====== DATA EXTRACTS ======
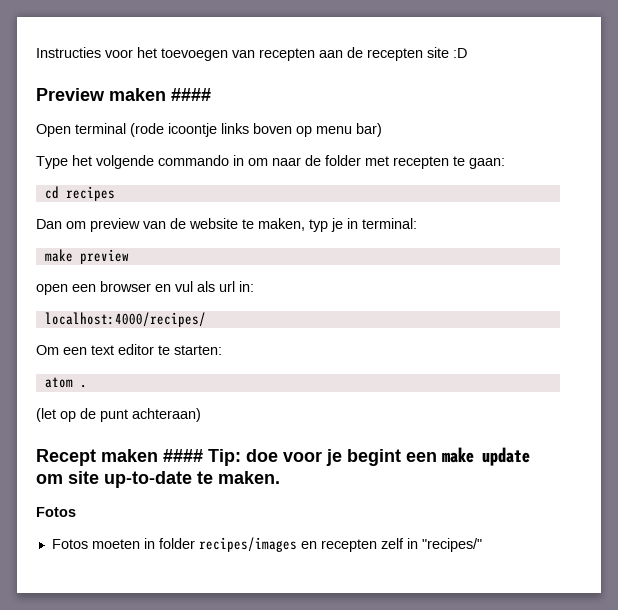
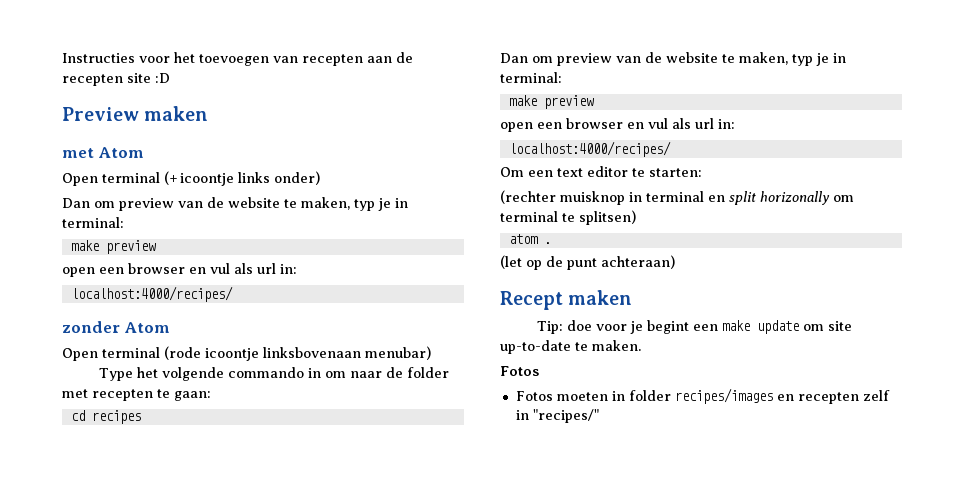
- Preview maken ####
+ Preview maken
+ met Atom
+ Open terminal (+ icoontje links onder)
+ Dan om preview van de website te maken, typ je in terminal:
+ make preview
+ open een browser en vul als url in:
+ localhost:4000/recipes/
+ zonder Atom
- Open terminal (rode icoontje links boven op menu bar)
+ Open terminal (rode icoontje linksbovenaan menubar)
+ (rechter muisknop in terminal en split horizonally om terminal te splitsen)
- Recept maken #### Tip: doe voor je begint een make update om site up-to-date te maken.
+ Recept maken
+ Tip: doe voor je begint een make update om site up-to-date te maken.

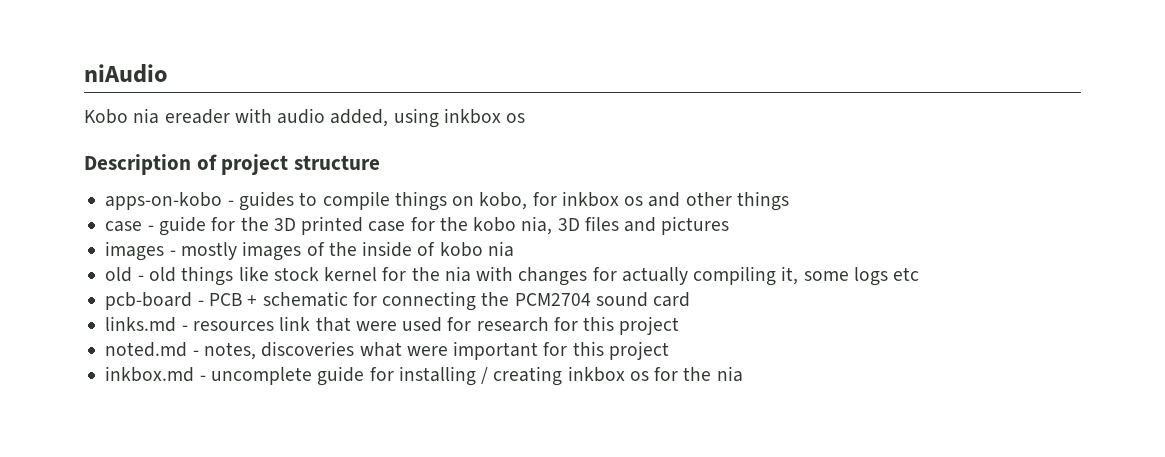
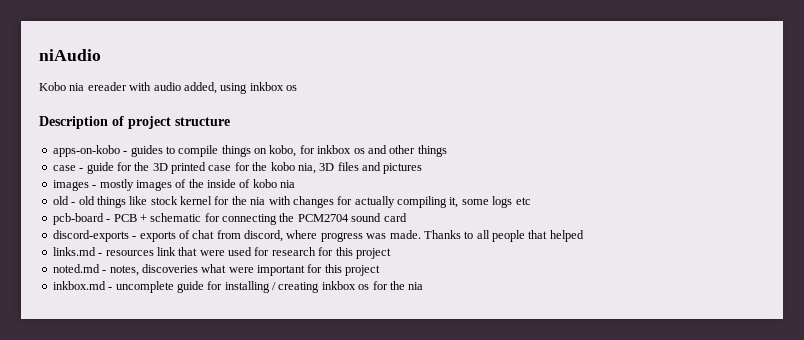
+ discord-exports - exports of chat from discord, where progress was made. Thanks to all people that helped

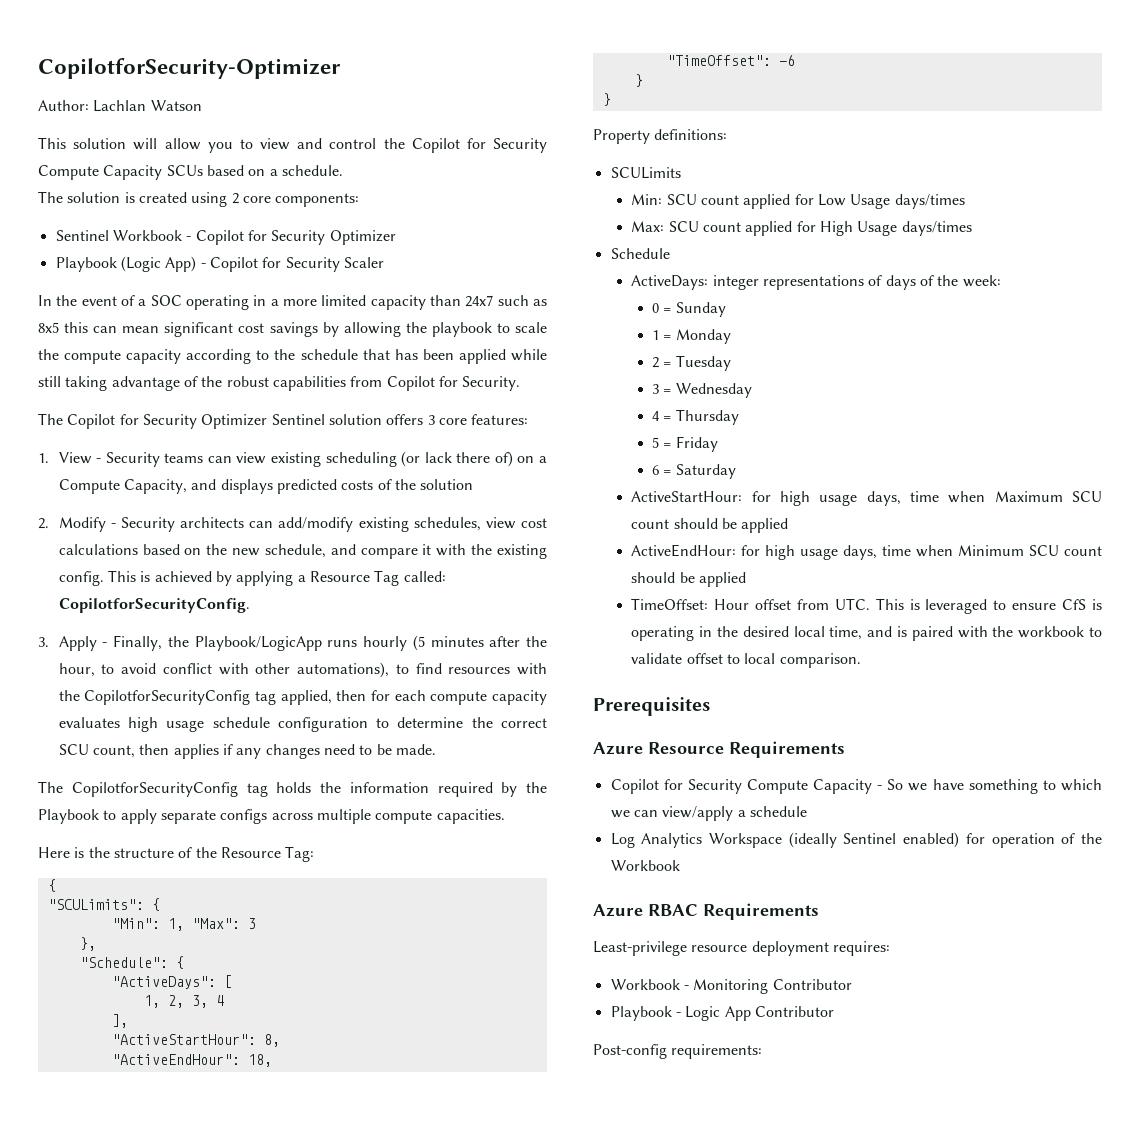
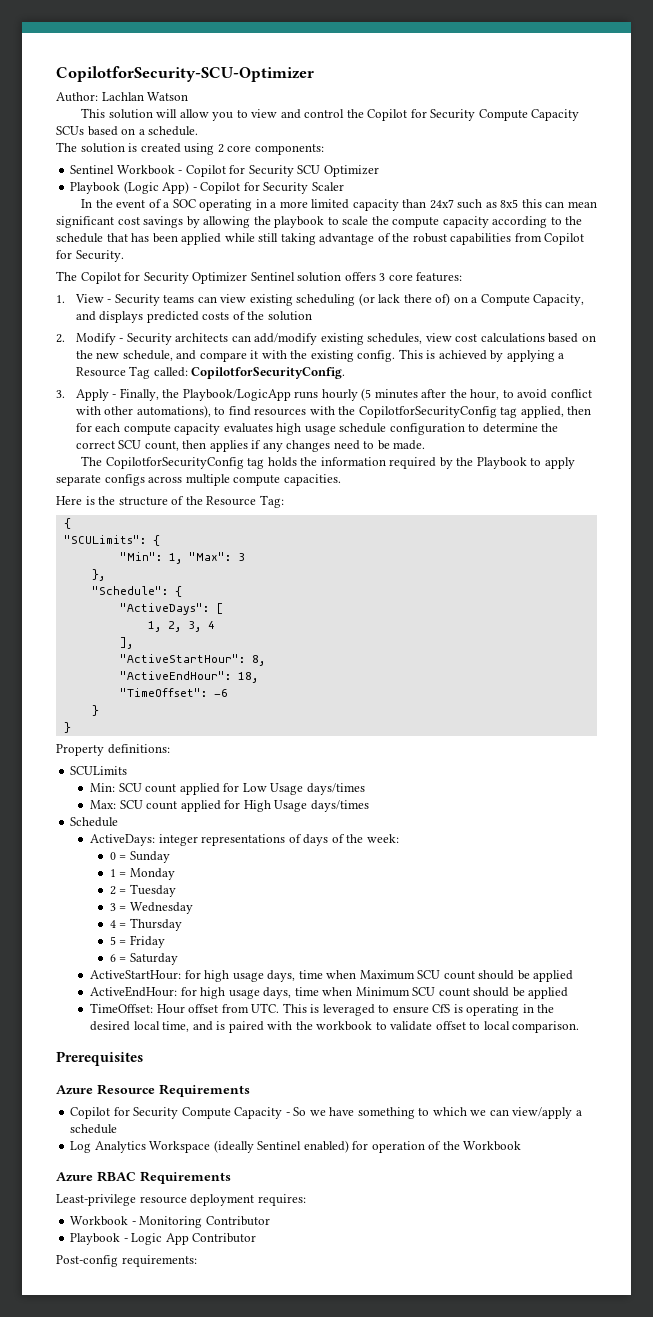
- CopilotforSecurity-Optimizer
+ CopilotforSecurity-SCU-Optimizer
- Sentinel Workbook - Copilot for Security Optimizer
+ Sentinel Workbook - Copilot for Security SCU Optimizer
======
Give every entry back unchanged, with no pictures.

- Preview maken ####
+ Preview maken
+ met Atom
+ Open terminal (+ icoontje links onder)
+ Dan om preview van de website te maken, typ je in terminal:
+ make preview
+ open een browser en vul als url in:
+ localhost:4000/recipes/
+ zonder Atom
- Open terminal (rode icoontje links boven op menu bar)
+ Open terminal (rode icoontje linksbovenaan menubar)
+ (rechter muisknop in terminal en split horizonally om terminal te splitsen)
- Recept maken #### Tip: doe voor je begint een make update om site up-to-date te maken.
+ Recept maken
+ Tip: doe voor je begint een make update om site up-to-date te maken.

+ discord-exports - exports of chat from discord, where progress was made. Thanks to all people that helped

- CopilotforSecurity-Optimizer
+ CopilotforSecurity-SCU-Optimizer
- Sentinel Workbook - Copilot for Security Optimizer
+ Sentinel Workbook - Copilot for Security SCU Optimizer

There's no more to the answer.